Bradley K Taylor, Gregory Corder, Bradley K. Taylor, Taylor, Bradley K., Corder, Gregory

Editors

Bradley K. Taylor, David P. Finn

Abstract

Endogenous activation of µ-opioid receptors (MORs) provides relief from acute pain. Recent studies have established that tissue inflammation produces latent pain sensitization (LS) that is masked by spinal MOR signaling for months, even after complete recovery from injury and re-establishment of normal pain thresholds. Disruption with MOR inverse agonists reinstates pain and precipitates cellular, somatic, and aversive signs of physical withdrawal; this phenomenon requires N-methyl-D-aspartate receptor-mediated activation of calcium-sensitive adenylyl cyclase type 1 (AC1). In this review, we present a new conceptual model of the transition from acute to chronic pain, based on the delicate balance between LS and endogenous analgesia that develops after painful tissue injury.
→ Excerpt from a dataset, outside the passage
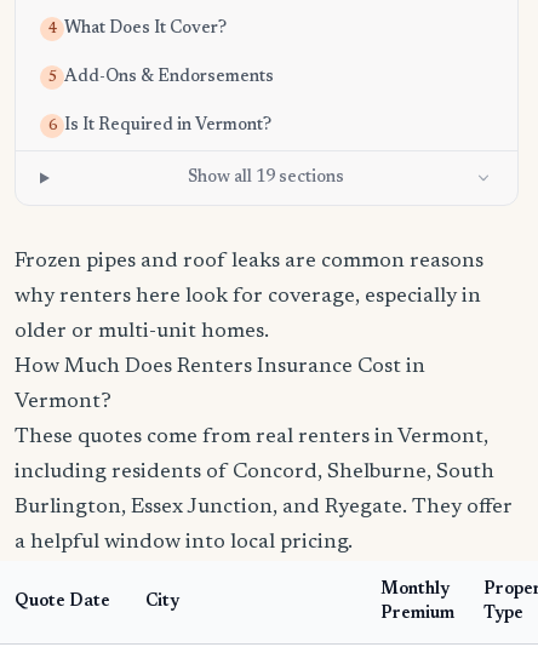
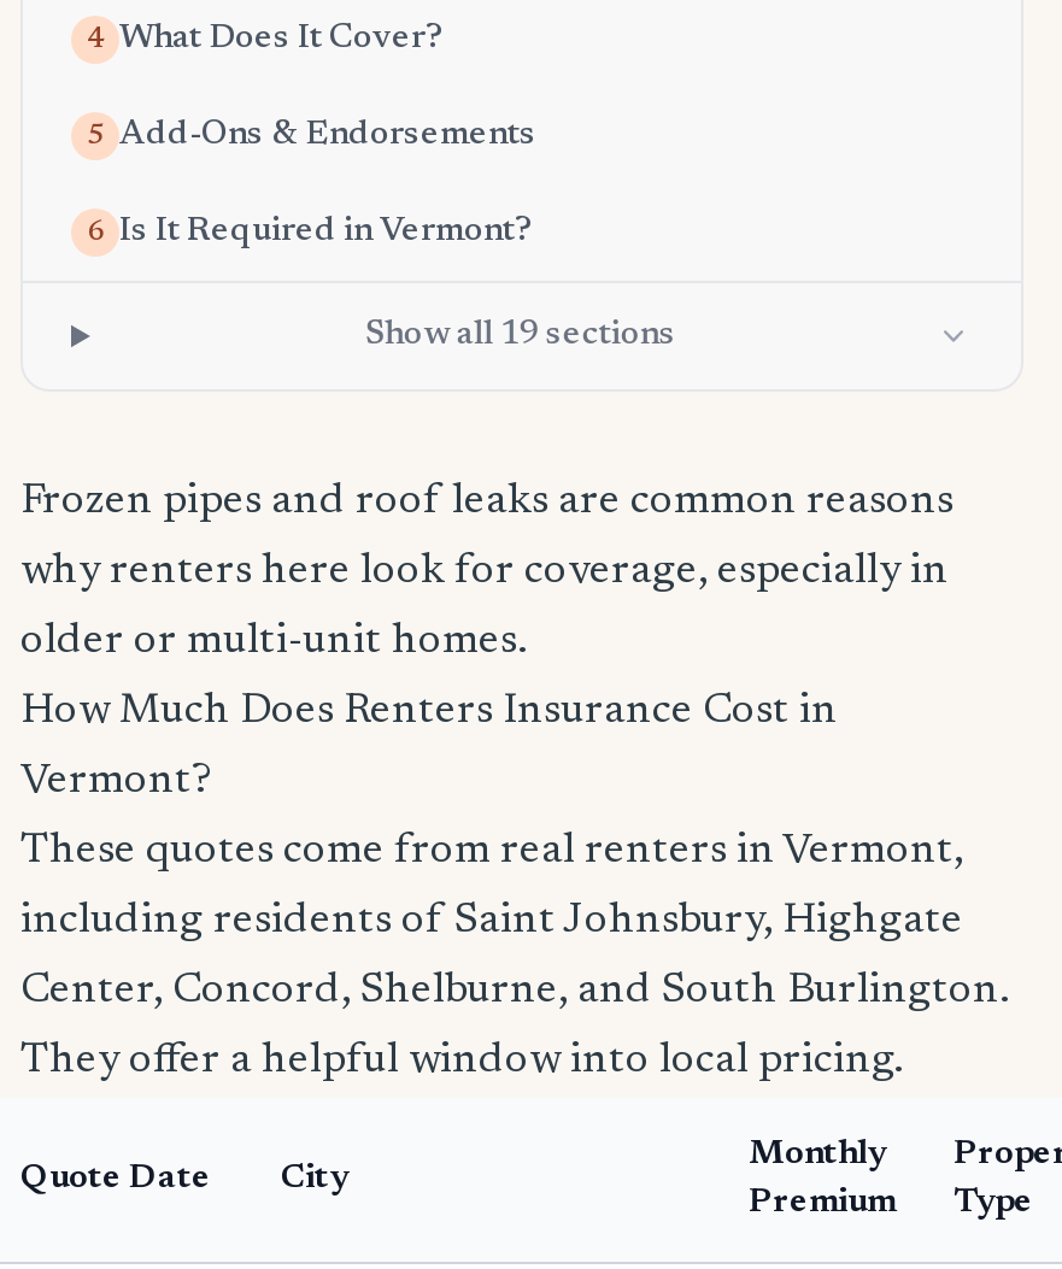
[15,462,494,483] including residents of Concord, Shelburne, South -> [20,900,963,944] including residents of Saint Johnsbury, Highgate
[15,497,513,519] Burlington, Essex Junction, and Ryegate. They offer -> [20,970,1009,1014] Center, Concord, Shelburne, and South Burlington.
[15,532,353,554] a helpful window into local pricing. -> [20,1040,903,1083] They offer a helpful window into local pricing.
First, injury activates pain pathways. Second, the spinal cord establishes MOR constitutive activity (MORCA) as it attempts to control pain. Third, over time, the body becomes dependent on MORCA, which paradoxically sensitizes pain pathways. Stress or injury escalates opposing inhibitory and excitatory influences on nociceptive processing as a pathological consequence of increased endogenous opioid tone. Pain begets MORCA begets pain vulnerability in a vicious cycle. The final result is a silent insidious state characterized by the escalation of two opposing excitatory and inhibitory influences on pain transmission: LS mediated by AC1 (which maintains the accelerator) and pain inhibition mediated by MORCA (which maintains the brake). This raises the prospect that opposing homeostatic interactions between MORCA analgesia and latent NMDAR-AC1-mediated pain sensitization creates a lasting vulnerability to develop chronic pain. Thus, chronic pain syndromes may result from a failure in constitutive signaling of spinal MORs and a loss of endogenous analgesic control. An overarching long-term therapeutic goal of future research is to alleviate chronic pain by either (a) facilitating endogenous opioid analgesia, thus restricting LS within a state of remission, or (b) extinguishing LS altogether.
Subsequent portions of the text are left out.